Obsession with China: India’s ambassador invites Brazil to focus more on his country for agricultural exports
RIO DE JANEIRO, BRAZIL – Brazil needs to do more to find a large market. Apart from this potential, Brazilians could significantly increase exports of high value-added products.
That market is India with its 1.4 billion people, and the statements come from Suresh Reddy, India’s ambassador to Brazil. According to him, the agribusiness industry, one of the pillars of the Brazilian economy, would have much to gain, especially through partnerships in ethanol and digital agricultural technology.
In addition, the Brazilians have an open field in soybean oil exports, an essential product for India, which is the world’s largest importer of this product, averaging 3.5 million tons per year.

Data from Secex (Secretariat of Foreign Trade) show that despite the size and annual growth of the Indian economy, the total trade flow between India and Brazil from January to November of this year was only US$10.6 billion.
Trade flows of US$10.6 billion with India are minimal compared to the US$125.1 billion traded with China during the same period.
While the Indians represent only 4% of Brazilian exports, the Chinese have a 49% share. And one of the products that both Asian countries are most interested in is soy. In China’s case, it is in the form of grain. Indian demand requires a higher value-added product, and that is soybean oil.
For Reddy, Brazil has a prominent place in India with this product. According to Secex, Brazil, the world’s largest soybean producer, exported US$531 million worth of soybean oil to India through October of this year.
According to Argentina’s Indec statistics institute, the Argentines earned foreign exchange of US$2.5 billion from sales to India during the same period.
Brazil, the world leader in soybean production, is expected to produce 144 million tons in the 2021/22 harvest. Argentina, the world’s third-largest producer, will harvest 50 million tons.
According to the ambassador, Brazil needs to look for new business models and upgrade its products. Brazilian industry must take into account the potential of the Indian market.
In recent years, the Indian economy has grown at high rates and is expected to record a GDP (gross domestic product) development of 9.5% in the fiscal year 2021/22.

With the development of the economy, the country currently has a middle class of an estimated 315 million consumers.
Brazil and India also need to expand their partnerships in the sugar-alcohol sector, both private and governmental, especially in the production and use of ethanol as a fuel.
Indians have a strong interest in this area, as ethanol can provide higher income to their 50 million producers in this sector and improve environmental issues.
Brazil has mastered this technology and can bring its knowledge to India in implementing a production and industrialization model.
The Indians, who currently have a 10% share, want to increase this to 20% by 2025. The ambassador said an agreement between Indian manufacturers and distributors would guarantee this increase.
This partnership would also be necessary for Brazil, as India’s increasing use of ethanol as a fuel would add stability to the global sugar chain.

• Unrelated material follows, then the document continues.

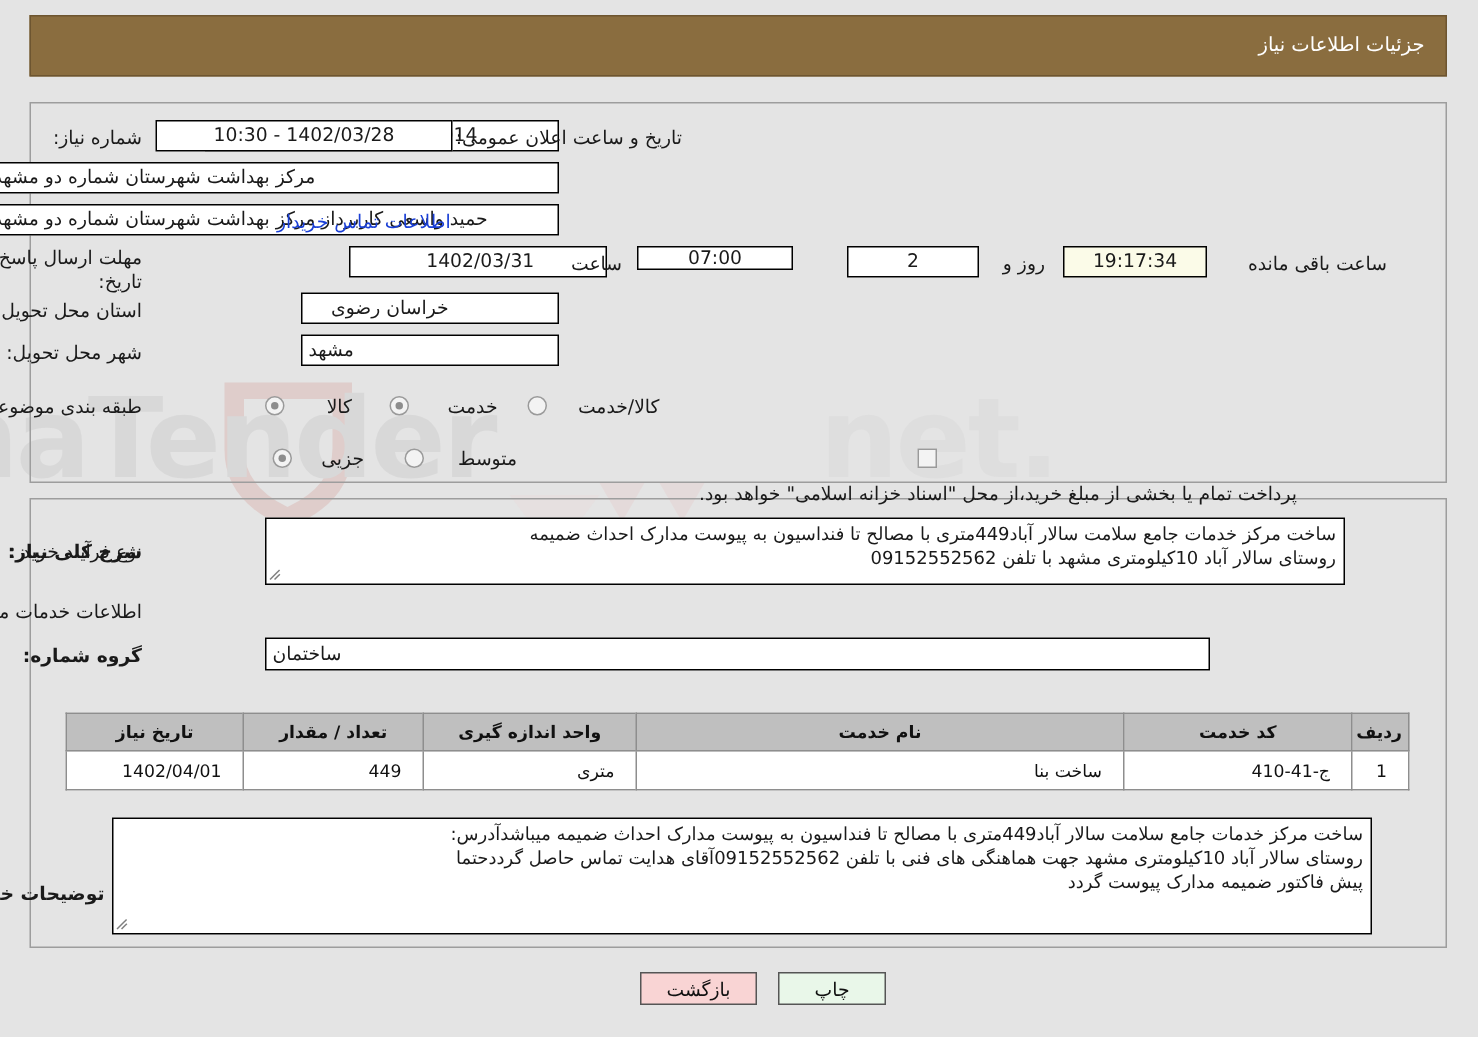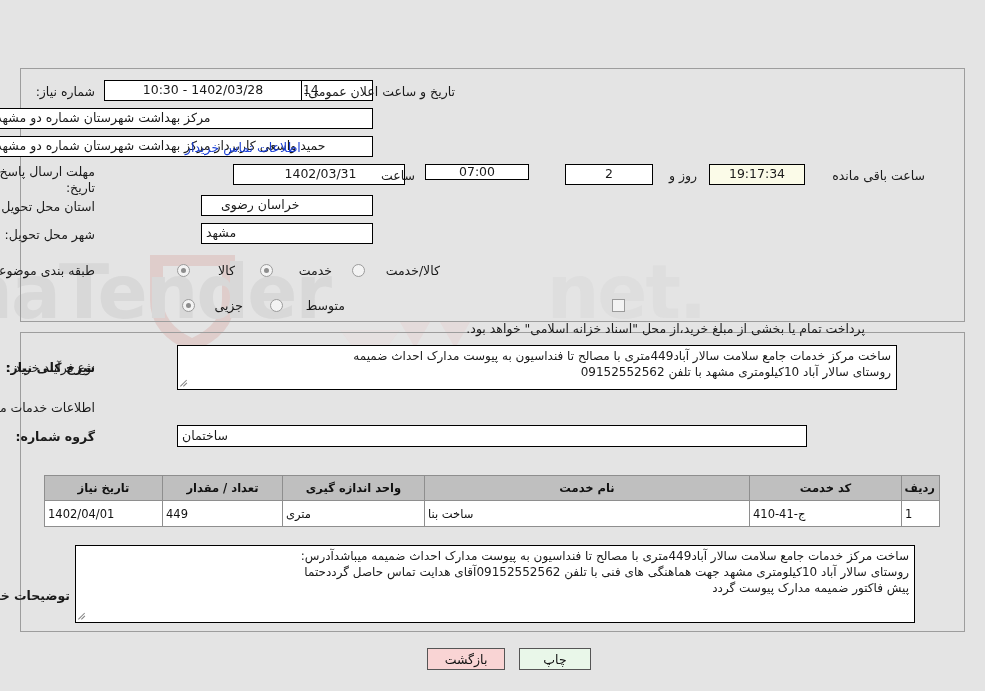"جزئیات اطلاعات نیاز" div.header-bar { html: none -> <div> <span>جزئیات اطلاعات نیاز</span> </div> }
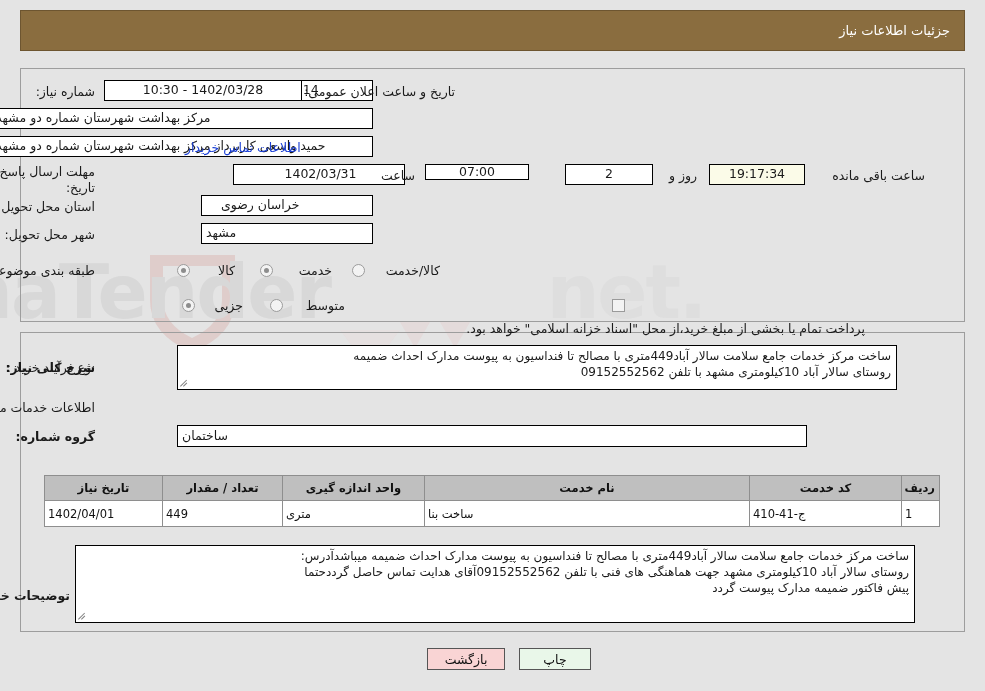"1402/04/01" table.grid td { padding: 0 3px -> 0 14px; text-align: left -> right }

India would stop production of 5 million tons.
Expanding Indian participation in the use of ethanol as fuel will increase global demand for flex-fuel cars and pave the way for the adoption of this model by other countries in the region, Reddy said.
There will be an expansion of partnerships with the Indian industry on the Brazilian side, from the assembly of the industrial ethanol model to the auto industry.
In addition to improving producers’ incomes, India would import less oil and increase the share of renewable energy in its transportation model.
The ambassador also said that trade disputes between countries, such as the case of Brazil, Guatemala, and Australia joining the WTO (World Trade Organization) against India, was unnecessary.
The three countries had challenged India’s sugar subsidy policy. The WTO ruling was released on Tuesday (14) and said that India’s level of subsidies to its domestic producers violates the provisions of the Agreement on Agriculture.